Work task:
Look through the entries that follow and count the lines with the word "ascending". The reply is that number alone.

Records from a dataset

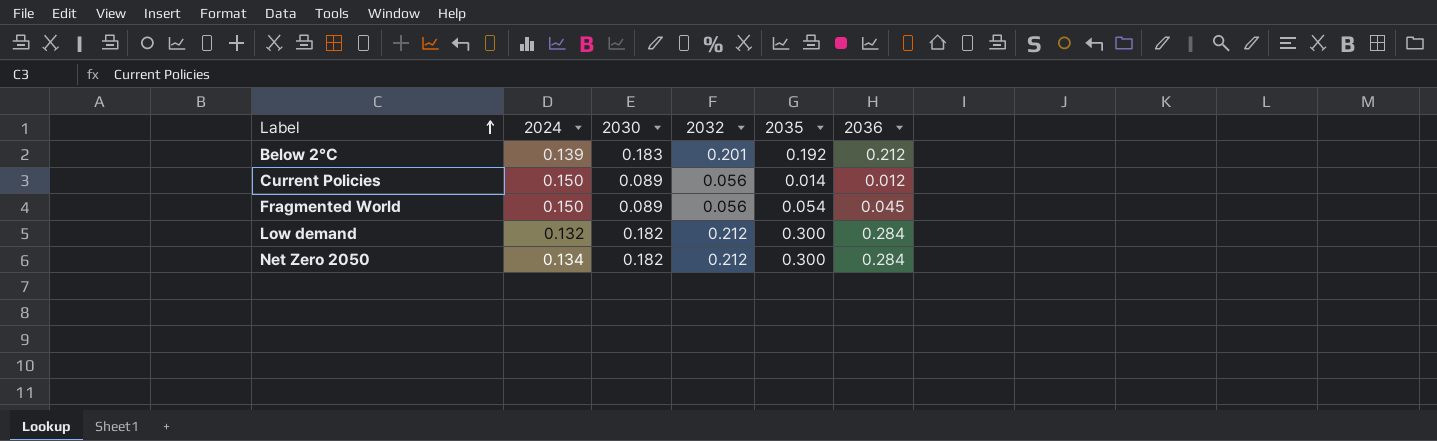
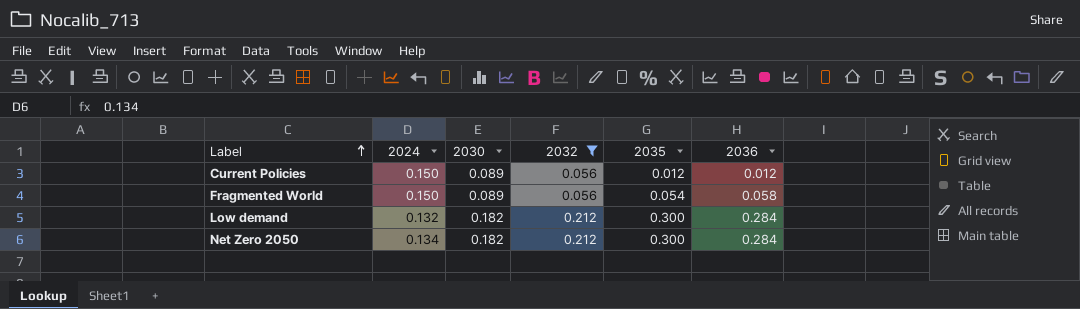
filter: none -> 2032 != 0.201
Current Policies | 2035: 0.014 -> 0.012
Fragmented World | 2036: 0.045 -> 0.058

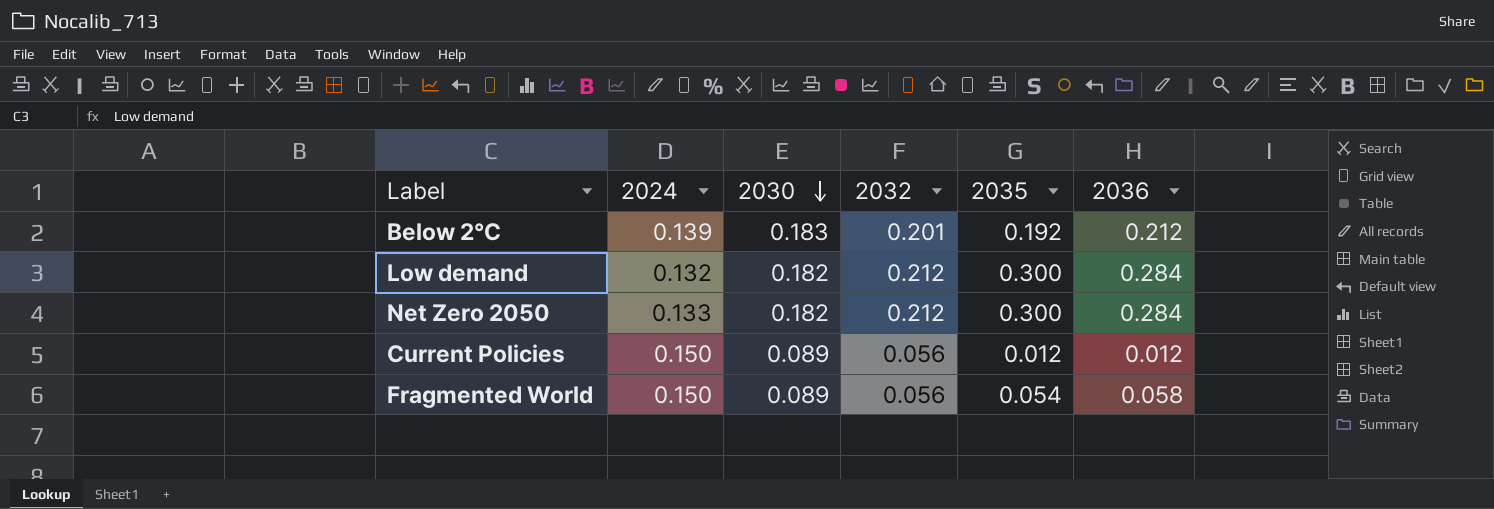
filter: 2032 != 0.201 -> none
row order: Label ascending -> 2030 descending
Net Zero 2050 | 2024: 0.134 -> 0.133

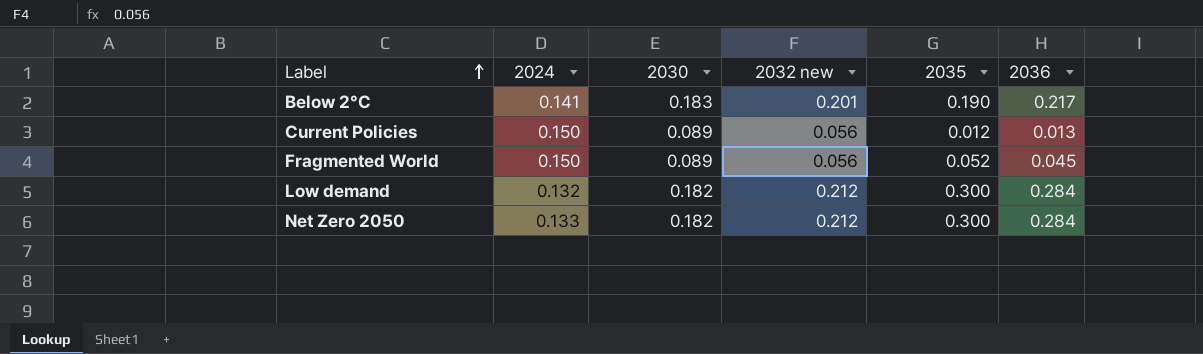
row order: 2030 descending -> Label ascending
column name: 2032 -> 2032 new
Below 2°C | 2024: 0.139 -> 0.141
Below 2°C | 2035: 0.192 -> 0.190
Below 2°C | 2036: 0.212 -> 0.217
Current Policies | 2036: 0.012 -> 0.013
Fragmented World | 2035: 0.054 -> 0.052
Fragmented World | 2036: 0.058 -> 0.045

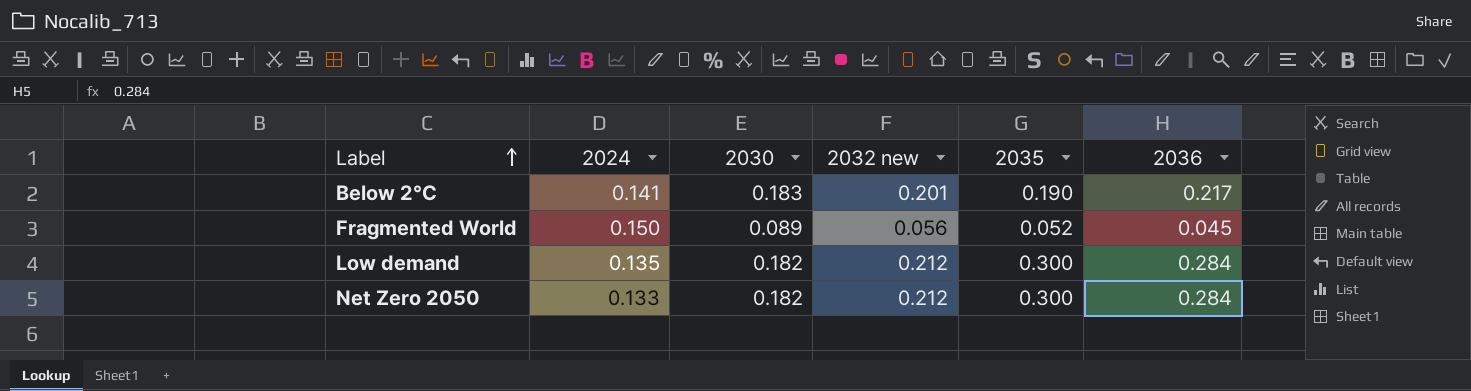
row Current Policies: 0.150 | 0.089 | 0.056 | 0.012 | 0.013 -> none
Low demand | 2024: 0.132 -> 0.135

Task result:
2